The theory described on this slide is often seen on web sites and in popular literature. The theory is based on a model that the airfoil upper surface is shaped to act as a nozzle which accelerates the flow. This nozzle configuration is known as a Venturi nozzle and it can be analyzed classically. By considering the conservation of mass, the mass flowing past any point on the airfoil (nozzle) is a constant. This leads to the relation that the mass flow rate (the density times the velocity times the area) of the Venturi is a constant. For a constant density, at any point where the area is decreased, the velocity will be increased. Therefore, over the top of the airfoil the velocity will be increased due to the flow constriction. Now, coupling this with Bernoulli's equation, at any point where the area is decreased the pressure will be decreased. The low pressure over the upper surface of the airfoil then produces the lift.

Before considering what is wrong with this theory, let's investigate the actual flow around an airfoil by doing a couple of experiments using a Java simulator which is solving the correct flow equations.
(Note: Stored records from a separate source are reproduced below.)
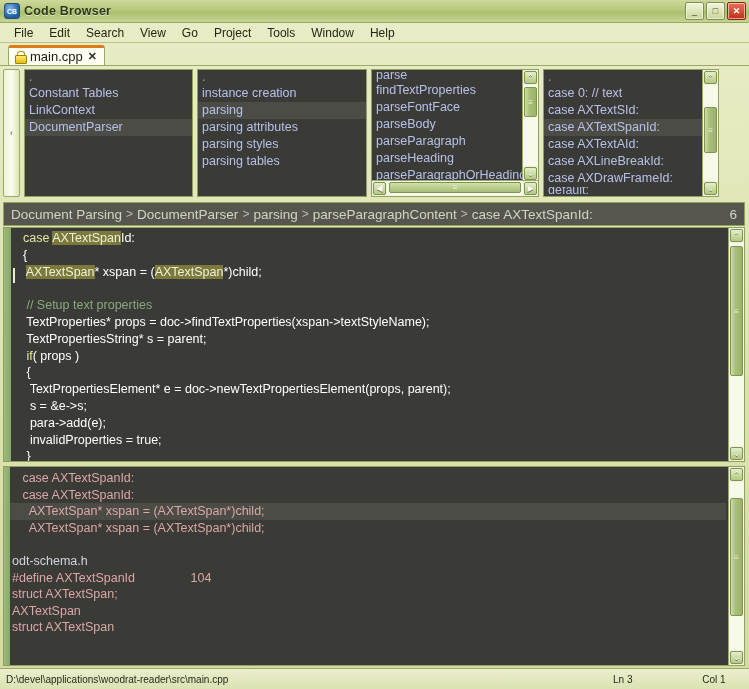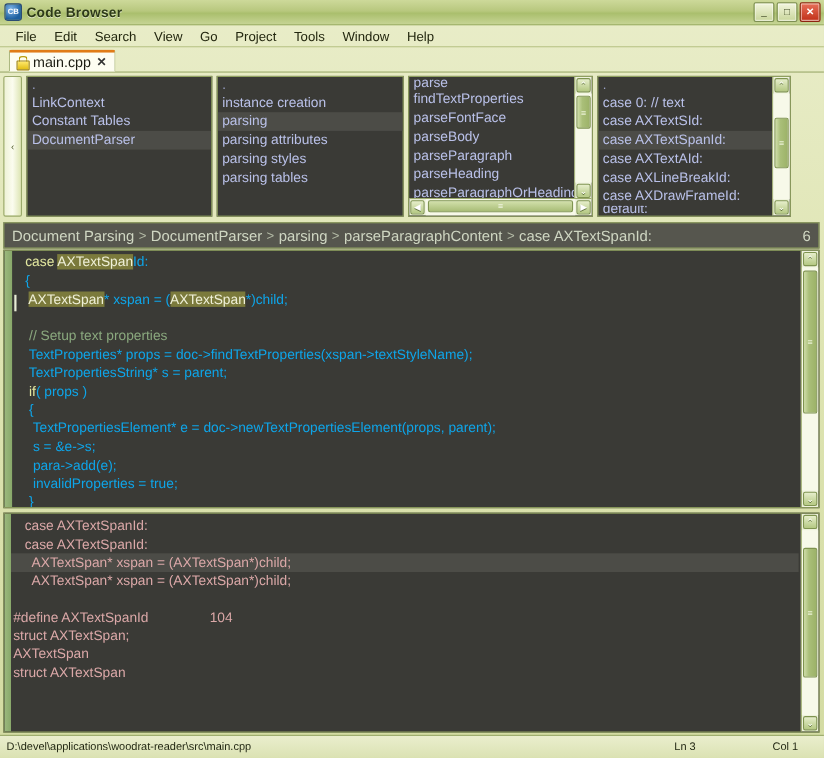"LinkContext" div.row { order: before "Constant Tables" -> after "Constant Tables" }
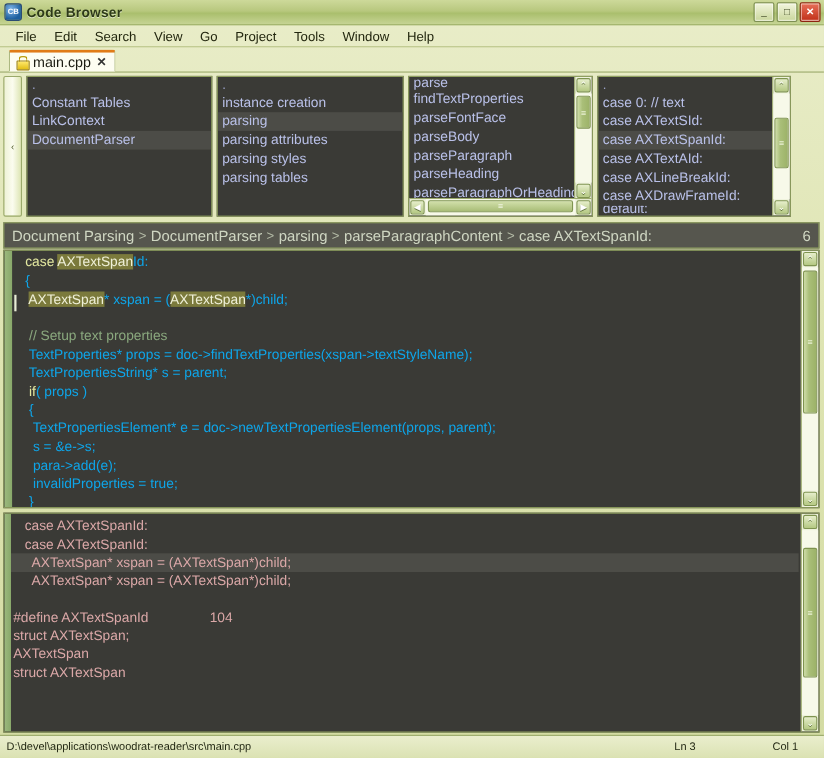"Id:" .pl { color: #0ea5e9 -> #ffffff }
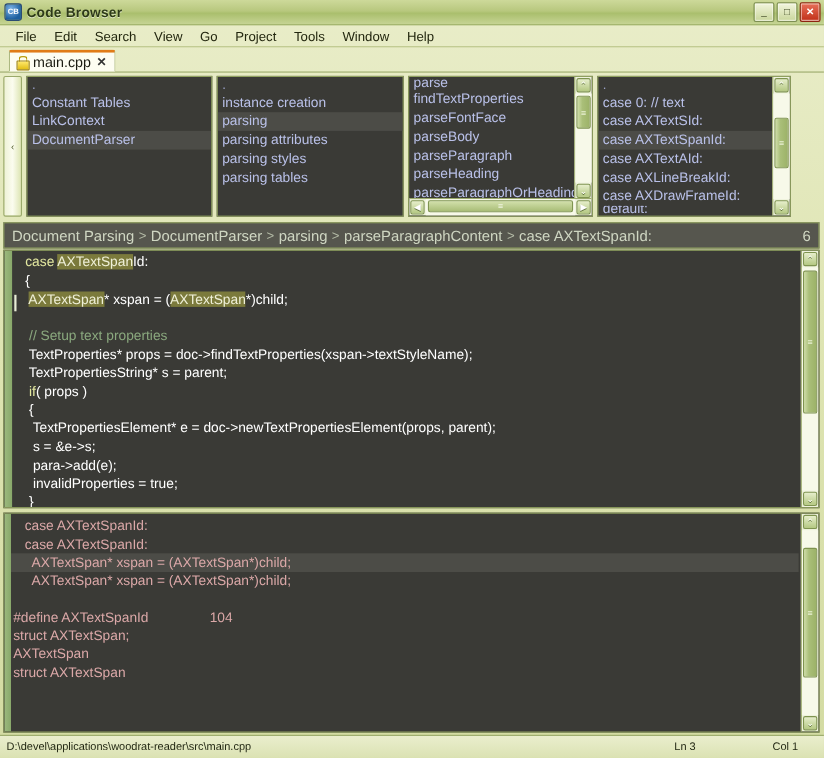"odt-schema.h" div.rrow { html: none -> <div>odt-schema.h</div> }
This interactive Java applet shows flow going past a symmetric airfoil. The flow is shown by a series of moving particles. You can change the angle of attack of the airfoil by using a slider, and the angle of attack generates the lift through flow turning. There is also a translating probe with a gage on the simulator which lets you investigate the flow.

This is a secondary Java applet which uses a text box to describe some experiments for the student to perform using the previous applet.

Let's use the information we've just learned to evaluate the various parts of the "Venturi" Theory.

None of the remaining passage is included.